Data from this newest tsunami wave generated by our sun confirm that Voyager
is in interstellar space -- a region between the stars filled with a thin soup
of charged particles, also known as plasma. The mission has not left the solar
system -- it has yet to reach a final halo of comets surrounding our sun -- but
it broke through the wind-blown bubble, or heliosphere, encasing our sun.

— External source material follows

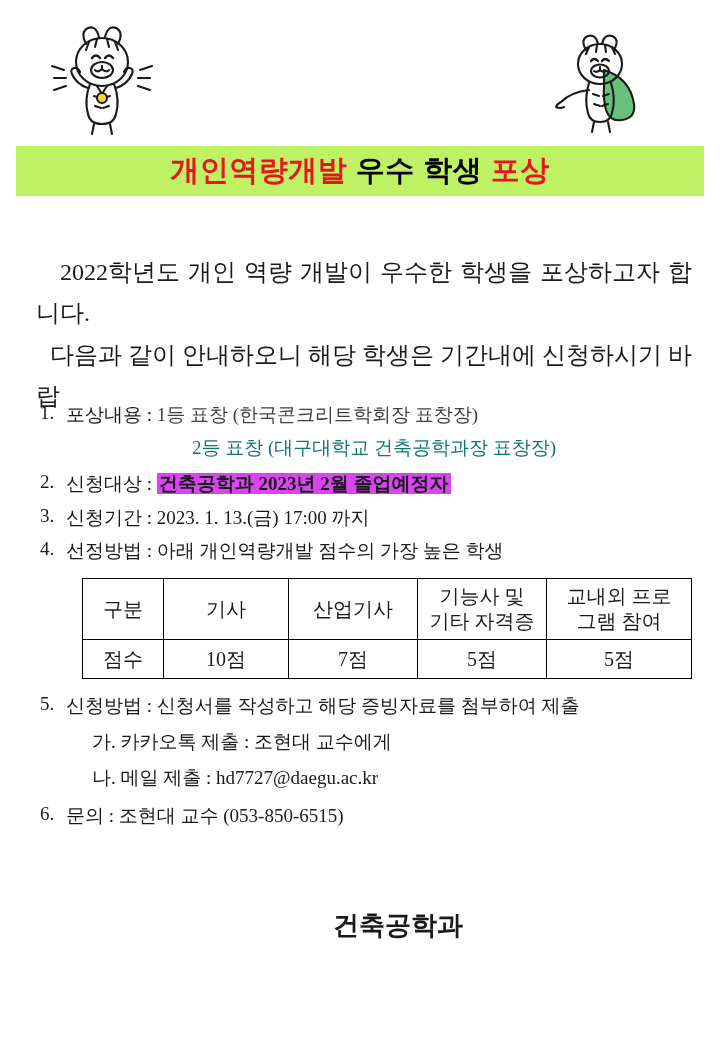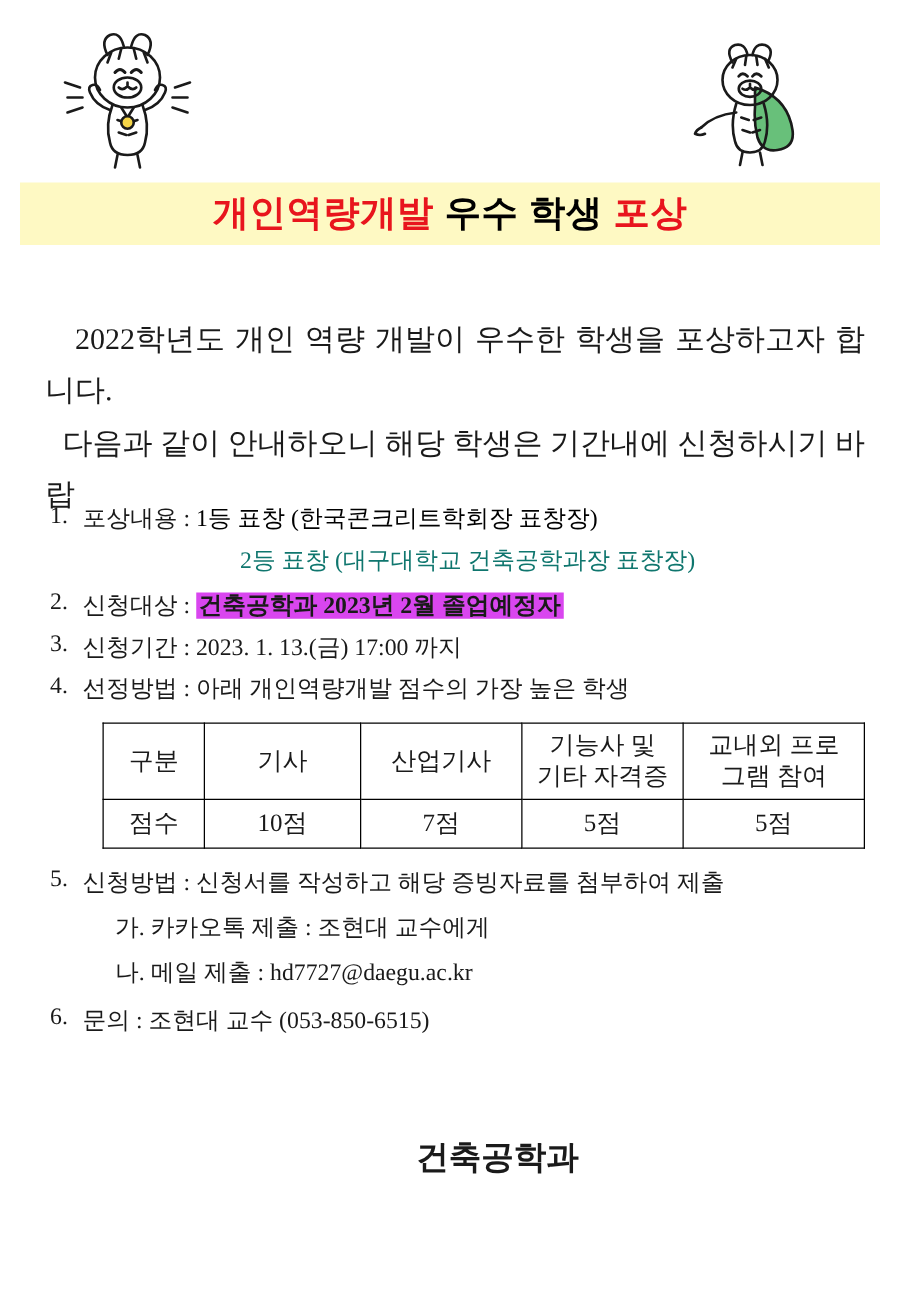"개인역량개발 우수 학생 포상" .title-banner { background: #fef9c3 -> #bef264 }
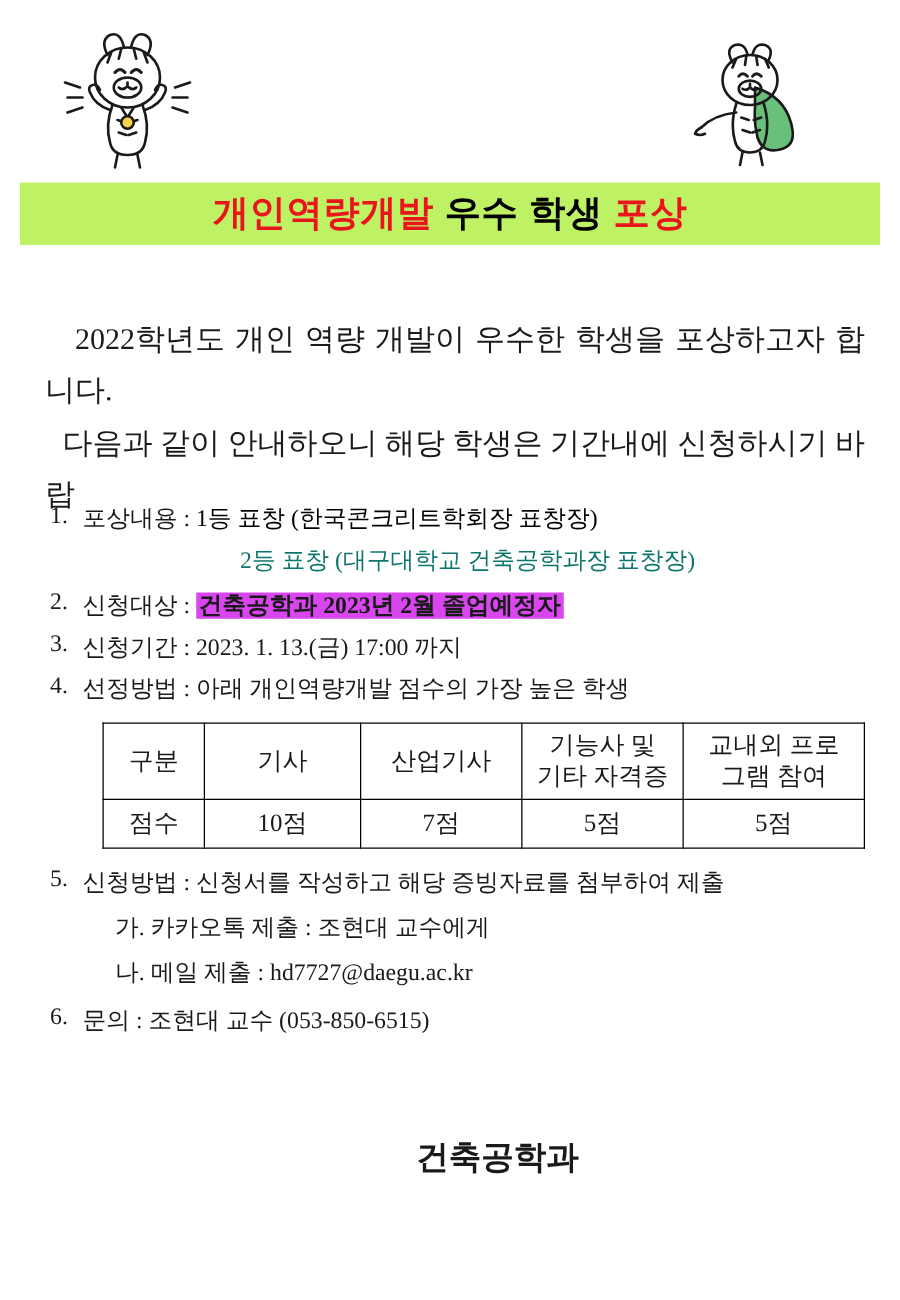"1등 표창 (한국콘크리트학회장 표창장)" .red-text { color: #000000 -> #404040 }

Voyager is the farthest human-made probe from Earth, and the first to enter the
vast sea between stars.
"All is not quiet around Voyager," said Don Gurnett of the University of
Iowa, Iowa City, the principal investigator of the plasma wave instrument on
Voyager, which collected the definitive evidence that Voyager 1 had left the
sun's heliosphere. "We're excited to analyze these new data. So far, we can say
that it confirms we are in interstellar space."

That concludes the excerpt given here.